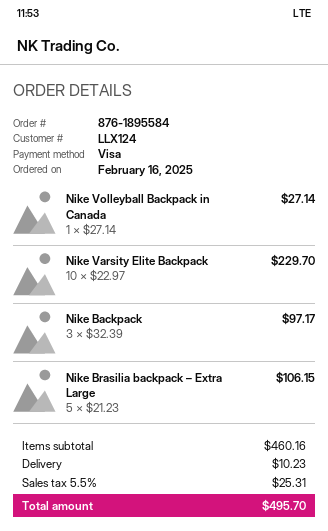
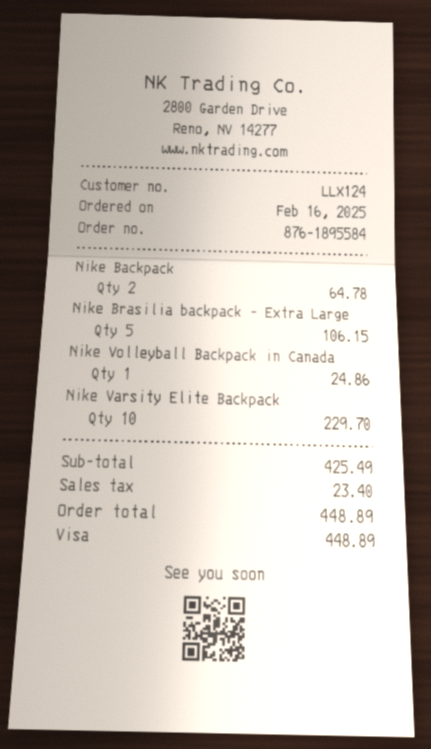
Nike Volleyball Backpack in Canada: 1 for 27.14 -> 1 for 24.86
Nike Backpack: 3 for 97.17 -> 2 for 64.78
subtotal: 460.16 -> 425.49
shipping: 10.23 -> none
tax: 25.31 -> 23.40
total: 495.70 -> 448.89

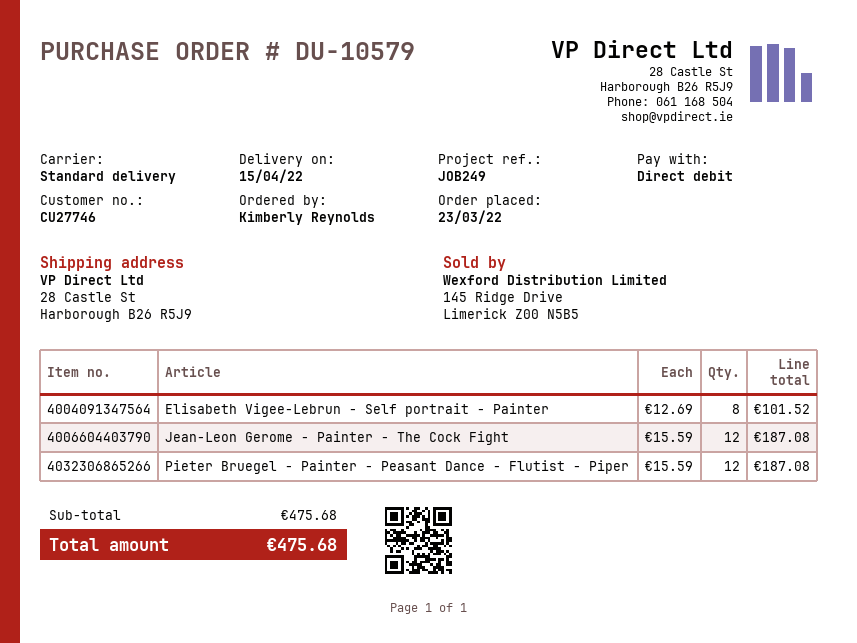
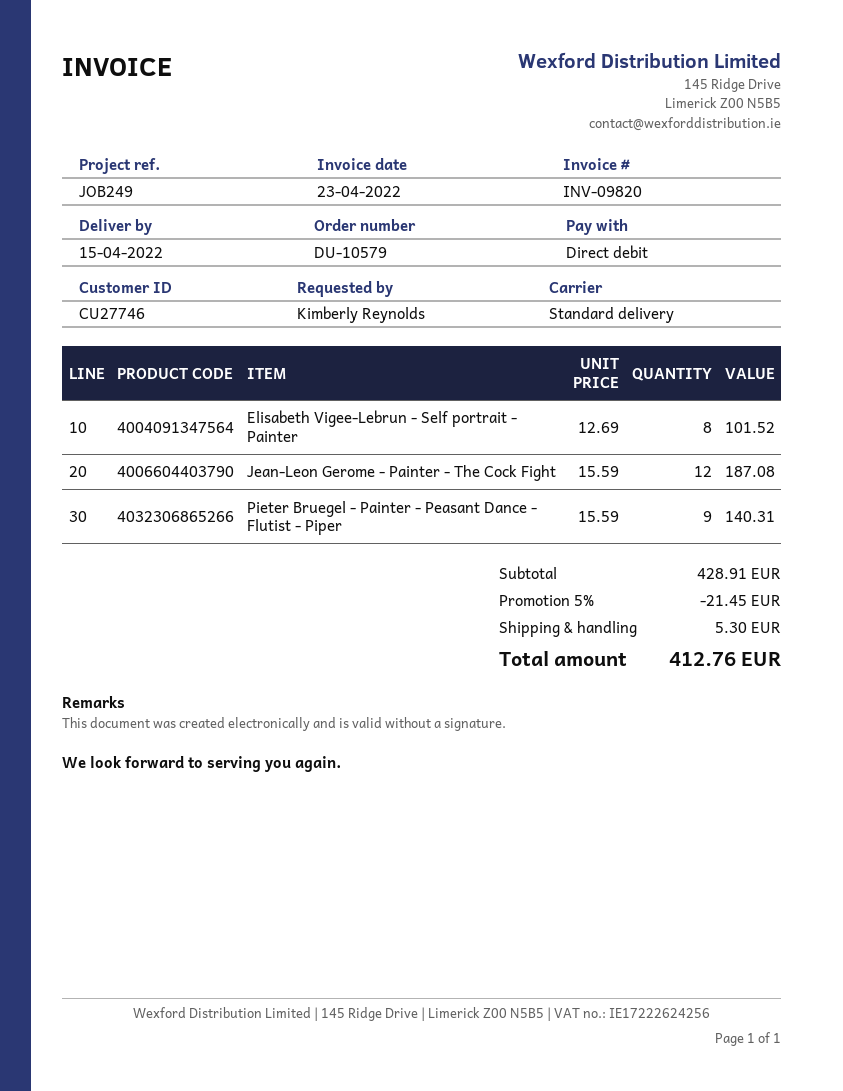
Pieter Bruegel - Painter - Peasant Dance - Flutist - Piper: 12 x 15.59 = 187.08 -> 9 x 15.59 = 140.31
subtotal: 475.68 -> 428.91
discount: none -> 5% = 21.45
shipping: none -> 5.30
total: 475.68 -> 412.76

**********

▶ **What the exercise asks**
The line containing "tax: 25.31 -> 23.40" and every line after it, through the end of the material above, are to be printed exactly; no pictures belong in the output.

▶ **Written reply**
tax: 25.31 -> 23.40
total: 495.70 -> 448.89

Pieter Bruegel - Painter - Peasant Dance - Flutist - Piper: 12 x 15.59 = 187.08 -> 9 x 15.59 = 140.31
subtotal: 475.68 -> 428.91
discount: none -> 5% = 21.45
shipping: none -> 5.30
total: 475.68 -> 412.76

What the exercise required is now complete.